Data:
┌──
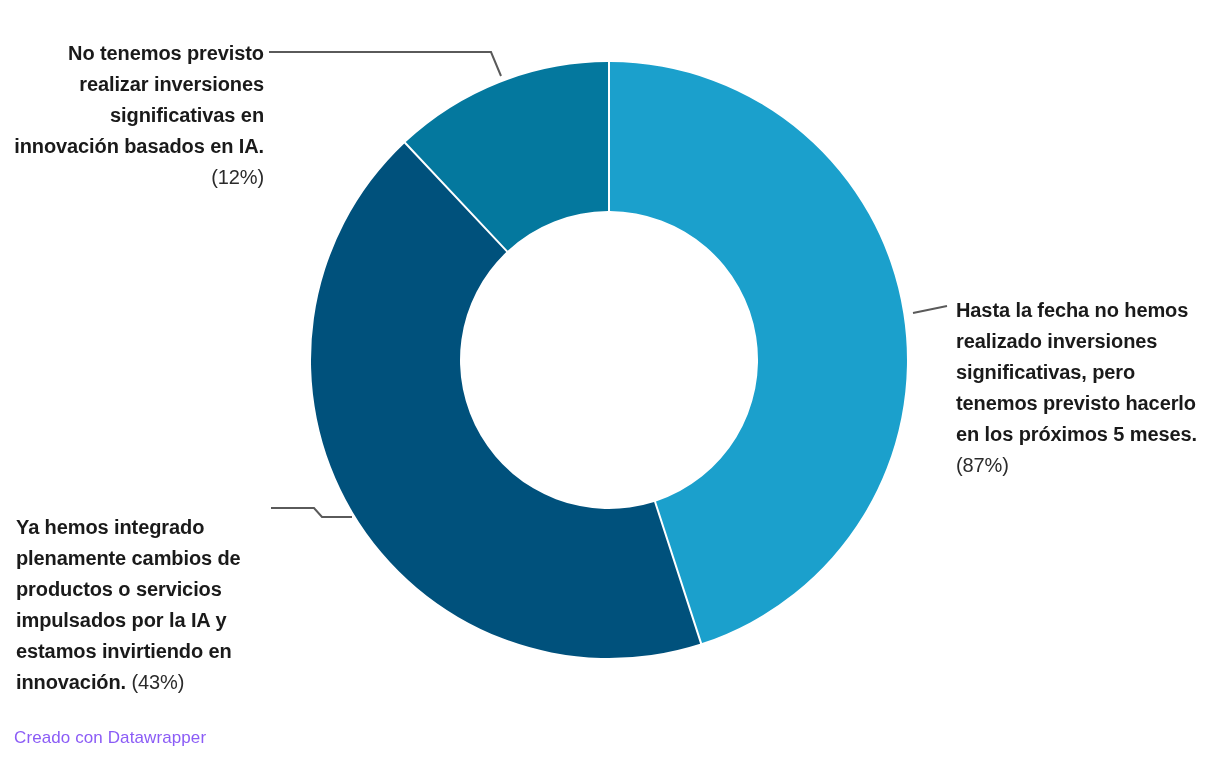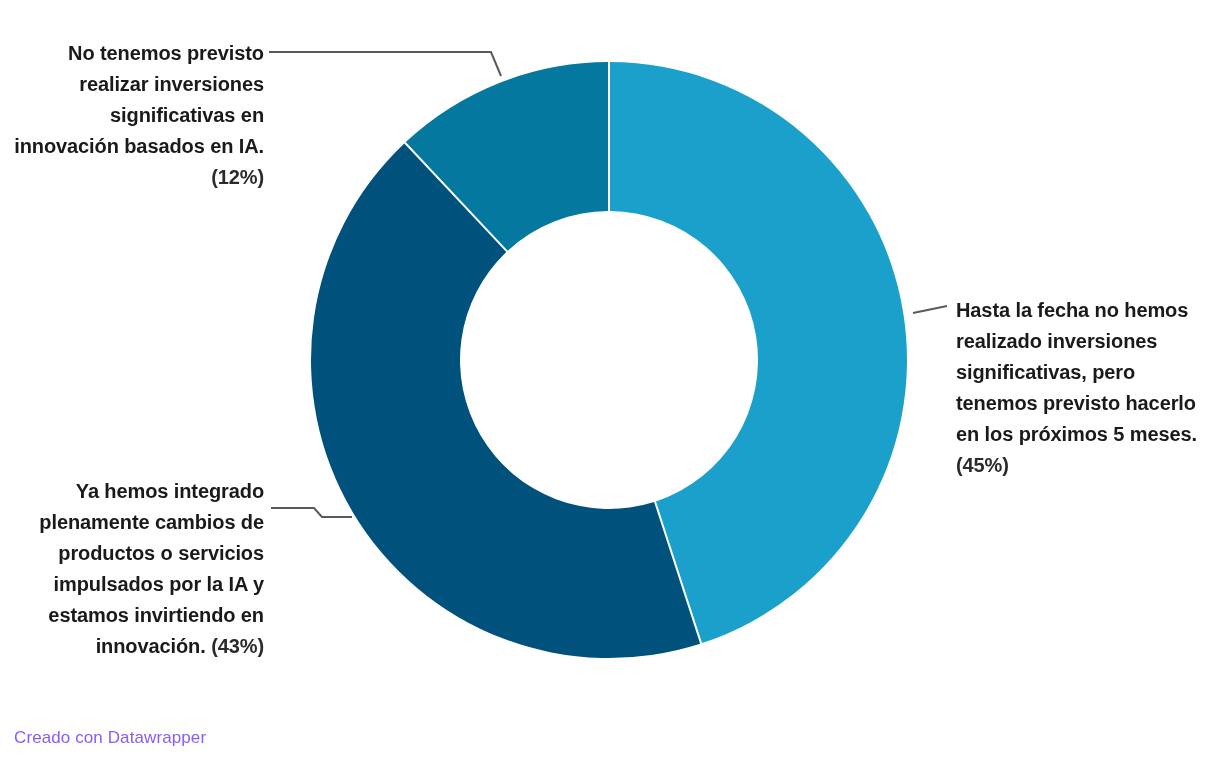--- a/index.html
+++ b/index.html
@@ -38,7 +38,7 @@
     letter-spacing: -0.1px;
   }
   .callout .pct {
-    font-weight: bold;
+    font-weight: normal;
     color: #2b2b2b;
   }
 

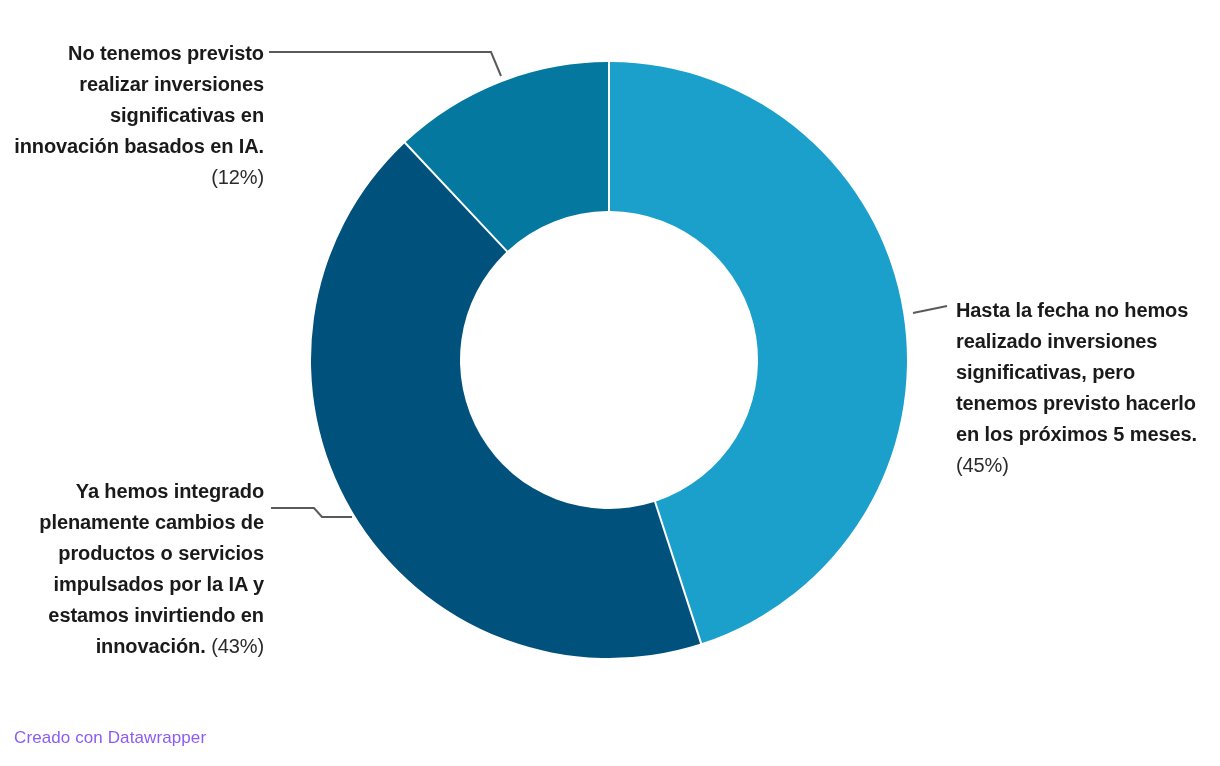--- a/index.html
+++ b/index.html
@@ -96,7 +96,7 @@
 
   <div class="callout" id="label-no-prevista"><span>No tenemos previsto realizar inversiones significativas en innovación basados en IA.</span> <span class="pct">(12%)</span></div>
 
-  <div class="callout" id="label-hasta-fecha"><span>Hasta la fecha no hemos realizado inversiones significativas, pero tenemos previsto hacerlo en los próximos 5 meses.</span> <span class="pct">(45%)</span></div>
+  <div class="callout" id="label-hasta-fecha"><span>Hasta la fecha no hemos realizado inversiones significativas, pero tenemos previsto hacerlo en los próximos 5 meses.</span> <span class="pct">(87%)</span></div>
 
   <div class="callout" id="label-ya-integrado"><span>Ya hemos integrado plenamente cambios de productos o servicios impulsados por la IA y estamos invirtiendo en innovación.</span> <span class="pct">(43%)</span></div>
 

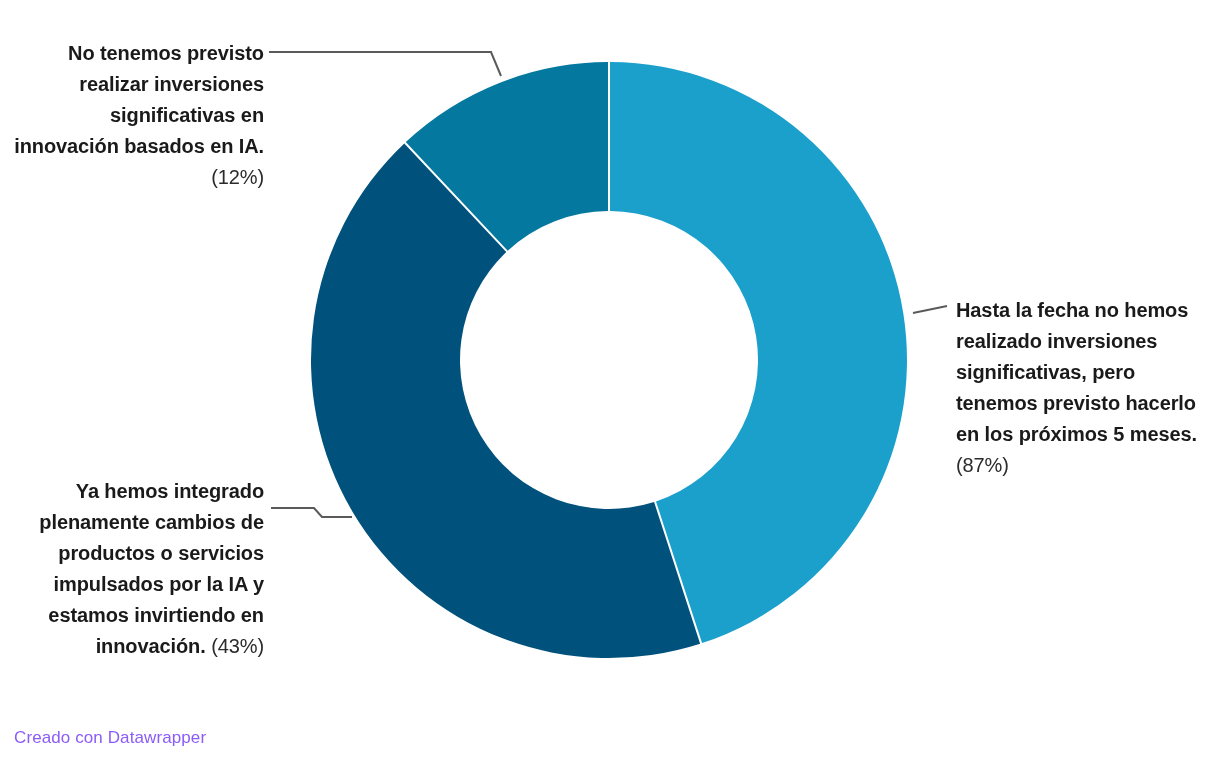--- a/index.html
+++ b/index.html
@@ -58,9 +58,8 @@
 
   #label-ya-integrado {
     left: 16px;
-    top: 476px;
+    top: 512px;
     width: 248px;
-    text-align: right;
   }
└──
Prompt:
Every entry should be repeated verbatim, with the pictures left out.

Your solution:
--- a/index.html
+++ b/index.html
@@ -38,7 +38,7 @@
     letter-spacing: -0.1px;
   }
   .callout .pct {
-    font-weight: bold;
+    font-weight: normal;
     color: #2b2b2b;
   }
 

--- a/index.html
+++ b/index.html
@@ -96,7 +96,7 @@
 
   <div class="callout" id="label-no-prevista"><span>No tenemos previsto realizar inversiones significativas en innovación basados en IA.</span> <span class="pct">(12%)</span></div>
 
-  <div class="callout" id="label-hasta-fecha"><span>Hasta la fecha no hemos realizado inversiones significativas, pero tenemos previsto hacerlo en los próximos 5 meses.</span> <span class="pct">(45%)</span></div>
+  <div class="callout" id="label-hasta-fecha"><span>Hasta la fecha no hemos realizado inversiones significativas, pero tenemos previsto hacerlo en los próximos 5 meses.</span> <span class="pct">(87%)</span></div>
 
   <div class="callout" id="label-ya-integrado"><span>Ya hemos integrado plenamente cambios de productos o servicios impulsados por la IA y estamos invirtiendo en innovación.</span> <span class="pct">(43%)</span></div>
 

--- a/index.html
+++ b/index.html
@@ -58,9 +58,8 @@
 
   #label-ya-integrado {
     left: 16px;
-    top: 476px;
+    top: 512px;
     width: 248px;
-    text-align: right;
   }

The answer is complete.